*Problem details*: Pictures aside, the data must be reproduced exactly.
--- START ---
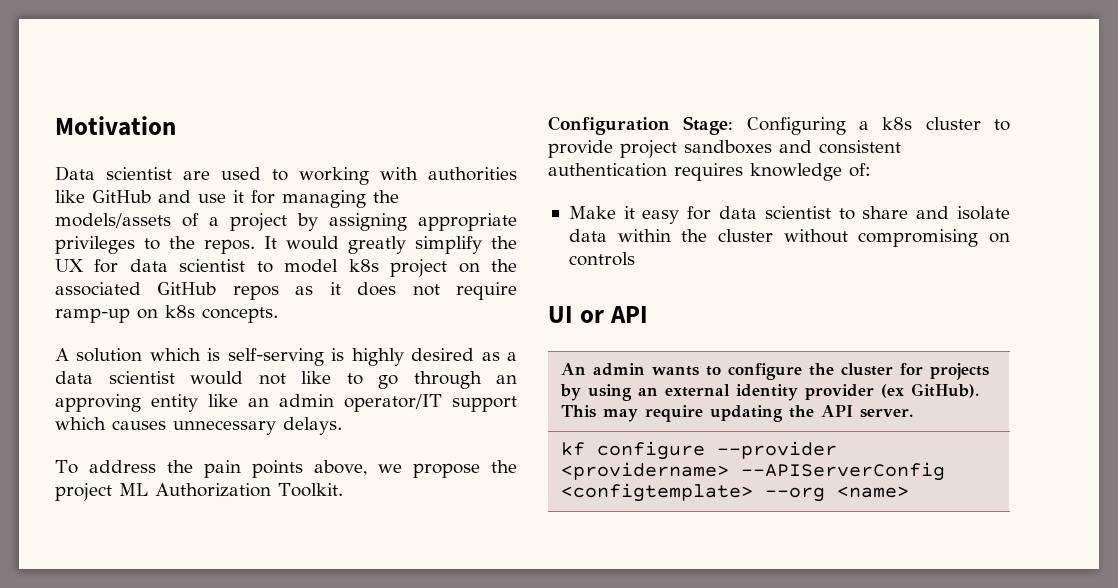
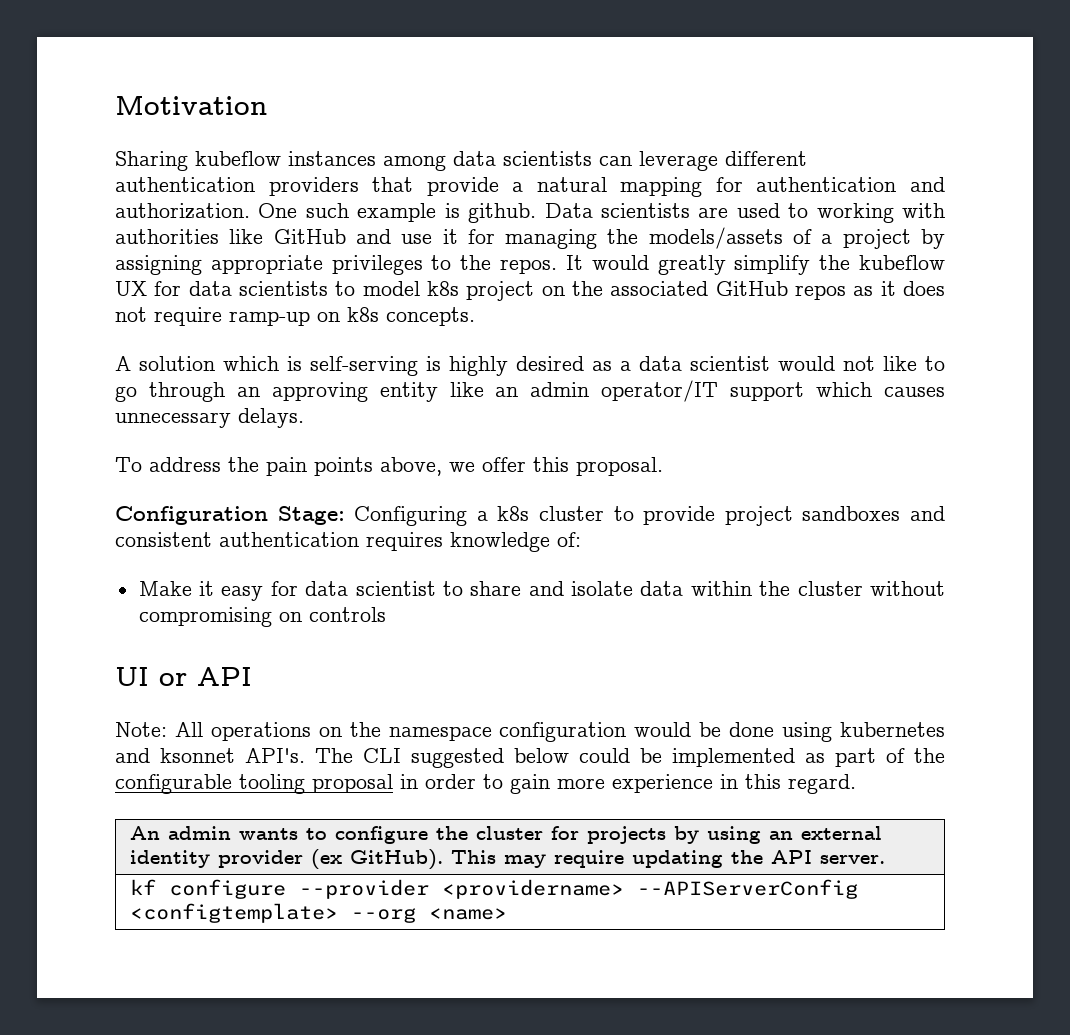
- Data scientist are used to working with authorities like GitHub and use it for managing the models/assets of a project by assigning appropriate privileges to the repos.
+ Sharing kubeflow instances among data scientists can leverage different authentication providers that provide a natural mapping for authentication and authorization. One such example is github. Data scientists are used to working with authorities like GitHub and use it for managing the models/assets of a project by assigning appropriate privileges to the repos.
- It would greatly simplify the UX for data scientist to model k8s project on the associated GitHub repos as it does not require ramp-up on k8s concepts.
+ It would greatly simplify the kubeflow UX for data scientists to model k8s project on the associated GitHub repos as it does not require ramp-up on k8s concepts.
- To address the pain points above, we propose the project ML Authorization Toolkit.
+ To address the pain points above, we offer this proposal.
+ Note: All operations on the namespace configuration would be done using kubernetes and ksonnet API's. The CLI suggested below could be implemented as part of the configurable tooling proposal in order to gain more experience in this regard.

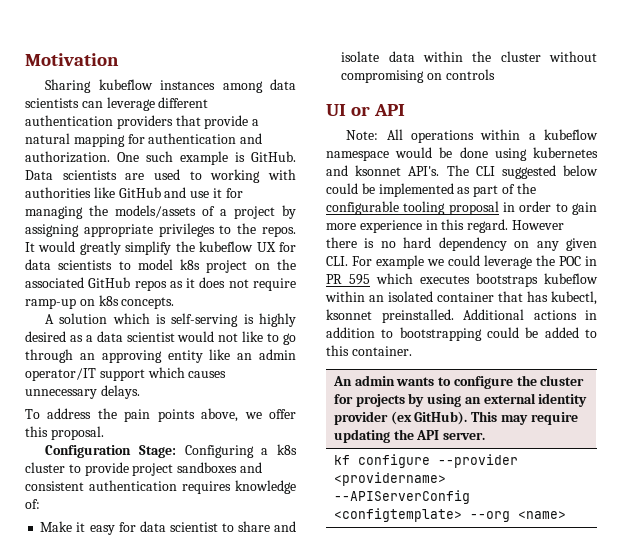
- One such example is github.
+ One such example is GitHub.
- Note: All operations on the namespace configuration would be done using kubernetes and ksonnet API's.
+ Note: All operations within a kubeflow namespace would be done using kubernetes and ksonnet API's.
+ However there is no hard dependency on any given CLI. For example we could leverage the POC in PR 595 which executes bootstraps kubeflow within an isolated container that has kubectl, ksonnet preinstalled. Additional actions in addition to bootstrapping could be added to this container.

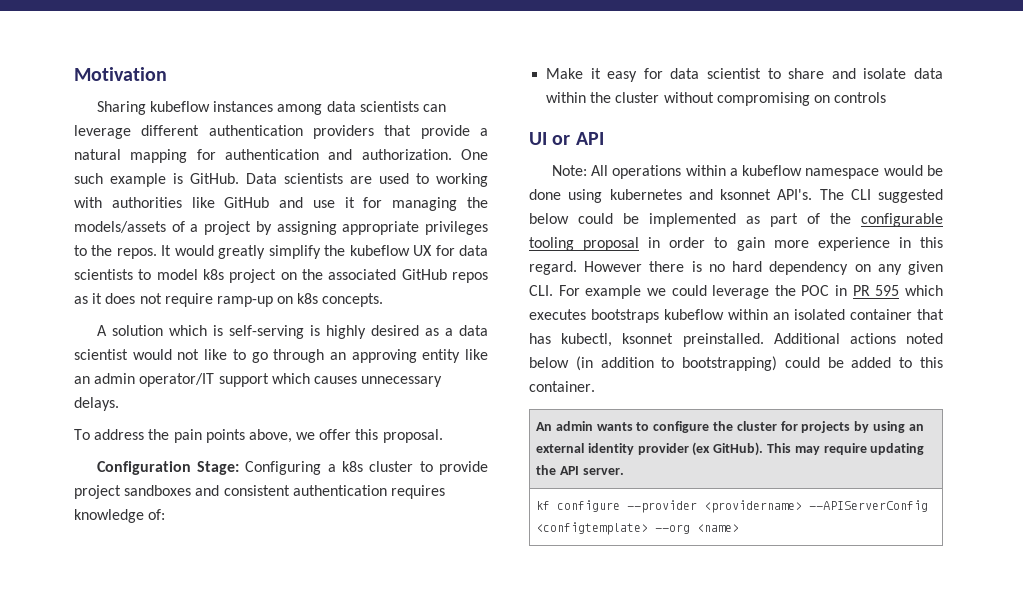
- Additional actions in addition to bootstrapping could be added to this container.
+ Additional actions noted below (in addition to bootstrapping) could be added to this container.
--- END ---
*Solution to this exercise*:
- Data scientist are used to working with authorities like GitHub and use it for managing the models/assets of a project by assigning appropriate privileges to the repos.
+ Sharing kubeflow instances among data scientists can leverage different authentication providers that provide a natural mapping for authentication and authorization. One such example is github. Data scientists are used to working with authorities like GitHub and use it for managing the models/assets of a project by assigning appropriate privileges to the repos.
- It would greatly simplify the UX for data scientist to model k8s project on the associated GitHub repos as it does not require ramp-up on k8s concepts.
+ It would greatly simplify the kubeflow UX for data scientists to model k8s project on the associated GitHub repos as it does not require ramp-up on k8s concepts.
- To address the pain points above, we propose the project ML Authorization Toolkit.
+ To address the pain points above, we offer this proposal.
+ Note: All operations on the namespace configuration would be done using kubernetes and ksonnet API's. The CLI suggested below could be implemented as part of the configurable tooling proposal in order to gain more experience in this regard.

- One such example is github.
+ One such example is GitHub.
- Note: All operations on the namespace configuration would be done using kubernetes and ksonnet API's.
+ Note: All operations within a kubeflow namespace would be done using kubernetes and ksonnet API's.
+ However there is no hard dependency on any given CLI. For example we could leverage the POC in PR 595 which executes bootstraps kubeflow within an isolated container that has kubectl, ksonnet preinstalled. Additional actions in addition to bootstrapping could be added to this container.

- Additional actions in addition to bootstrapping could be added to this container.
+ Additional actions noted below (in addition to bootstrapping) could be added to this container.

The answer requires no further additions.